→ HOW TO COMPLETE THIS TASK: Write out all of the records exactly once more and skip the images.

--- DATA IN THIS EXERCISE ---

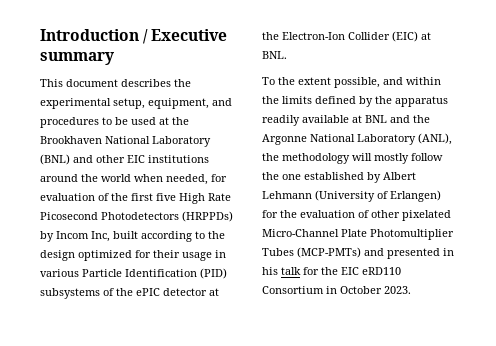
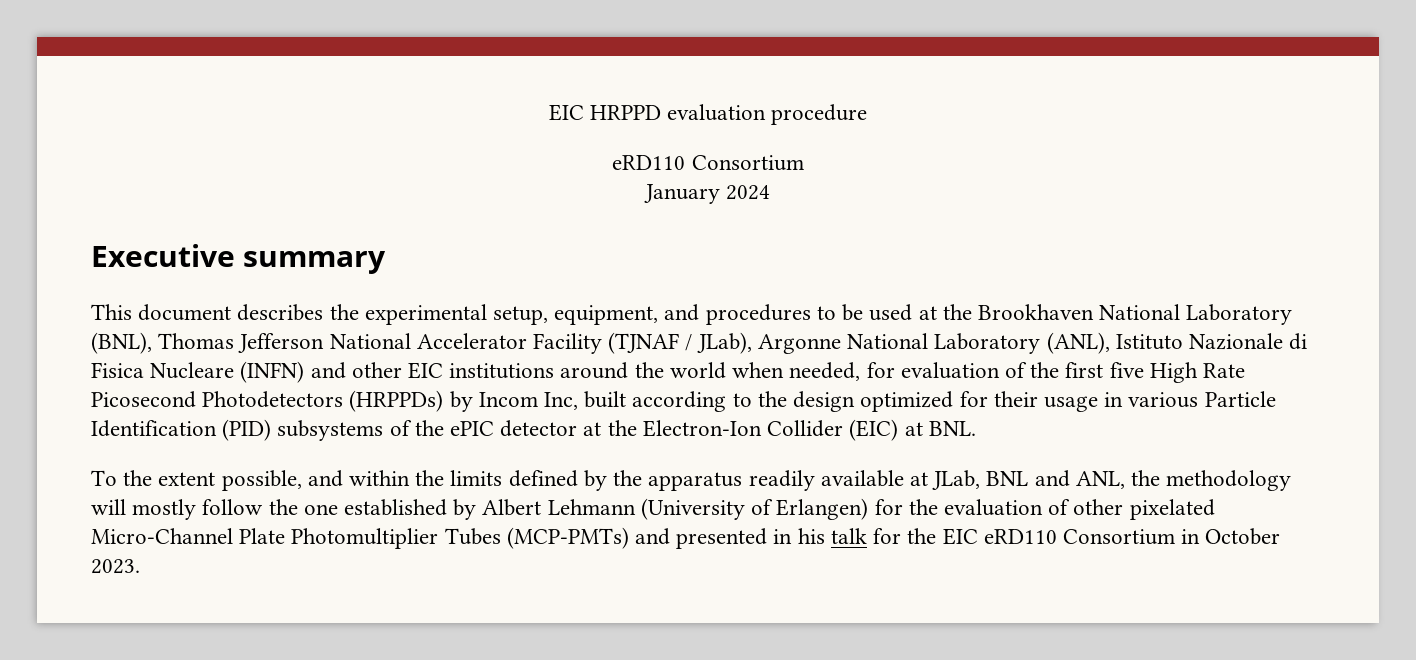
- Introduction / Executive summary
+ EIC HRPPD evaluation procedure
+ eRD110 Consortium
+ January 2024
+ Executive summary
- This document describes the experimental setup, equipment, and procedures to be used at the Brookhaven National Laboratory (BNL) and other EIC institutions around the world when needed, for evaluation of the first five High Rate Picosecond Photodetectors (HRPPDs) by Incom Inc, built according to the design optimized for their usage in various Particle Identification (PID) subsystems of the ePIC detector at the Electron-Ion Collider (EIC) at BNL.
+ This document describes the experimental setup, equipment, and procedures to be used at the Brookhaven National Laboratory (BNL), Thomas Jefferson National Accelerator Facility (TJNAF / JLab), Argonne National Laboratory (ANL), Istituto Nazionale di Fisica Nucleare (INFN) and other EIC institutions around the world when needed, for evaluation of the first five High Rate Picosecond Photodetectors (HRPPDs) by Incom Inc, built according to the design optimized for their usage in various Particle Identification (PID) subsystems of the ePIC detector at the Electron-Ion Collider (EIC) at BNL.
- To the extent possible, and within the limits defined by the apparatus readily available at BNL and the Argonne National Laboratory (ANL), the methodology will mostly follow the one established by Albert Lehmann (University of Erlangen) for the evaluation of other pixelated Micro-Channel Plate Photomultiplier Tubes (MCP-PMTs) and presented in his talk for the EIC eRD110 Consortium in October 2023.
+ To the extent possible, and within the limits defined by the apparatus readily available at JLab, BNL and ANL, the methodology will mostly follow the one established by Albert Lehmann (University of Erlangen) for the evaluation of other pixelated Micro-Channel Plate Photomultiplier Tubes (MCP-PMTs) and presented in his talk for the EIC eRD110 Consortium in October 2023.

---

→ SOLUTION FOR THIS PROBLEM:
- Introduction / Executive summary
+ EIC HRPPD evaluation procedure
+ eRD110 Consortium
+ January 2024
+ Executive summary
- This document describes the experimental setup, equipment, and procedures to be used at the Brookhaven National Laboratory (BNL) and other EIC institutions around the world when needed, for evaluation of the first five High Rate Picosecond Photodetectors (HRPPDs) by Incom Inc, built according to the design optimized for their usage in various Particle Identification (PID) subsystems of the ePIC detector at the Electron-Ion Collider (EIC) at BNL.
+ This document describes the experimental setup, equipment, and procedures to be used at the Brookhaven National Laboratory (BNL), Thomas Jefferson National Accelerator Facility (TJNAF / JLab), Argonne National Laboratory (ANL), Istituto Nazionale di Fisica Nucleare (INFN) and other EIC institutions around the world when needed, for evaluation of the first five High Rate Picosecond Photodetectors (HRPPDs) by Incom Inc, built according to the design optimized for their usage in various Particle Identification (PID) subsystems of the ePIC detector at the Electron-Ion Collider (EIC) at BNL.
- To the extent possible, and within the limits defined by the apparatus readily available at BNL and the Argonne National Laboratory (ANL), the methodology will mostly follow the one established by Albert Lehmann (University of Erlangen) for the evaluation of other pixelated Micro-Channel Plate Photomultiplier Tubes (MCP-PMTs) and presented in his talk for the EIC eRD110 Consortium in October 2023.
+ To the extent possible, and within the limits defined by the apparatus readily available at JLab, BNL and ANL, the methodology will mostly follow the one established by Albert Lehmann (University of Erlangen) for the evaluation of other pixelated Micro-Channel Plate Photomultiplier Tubes (MCP-PMTs) and presented in his talk for the EIC eRD110 Consortium in October 2023.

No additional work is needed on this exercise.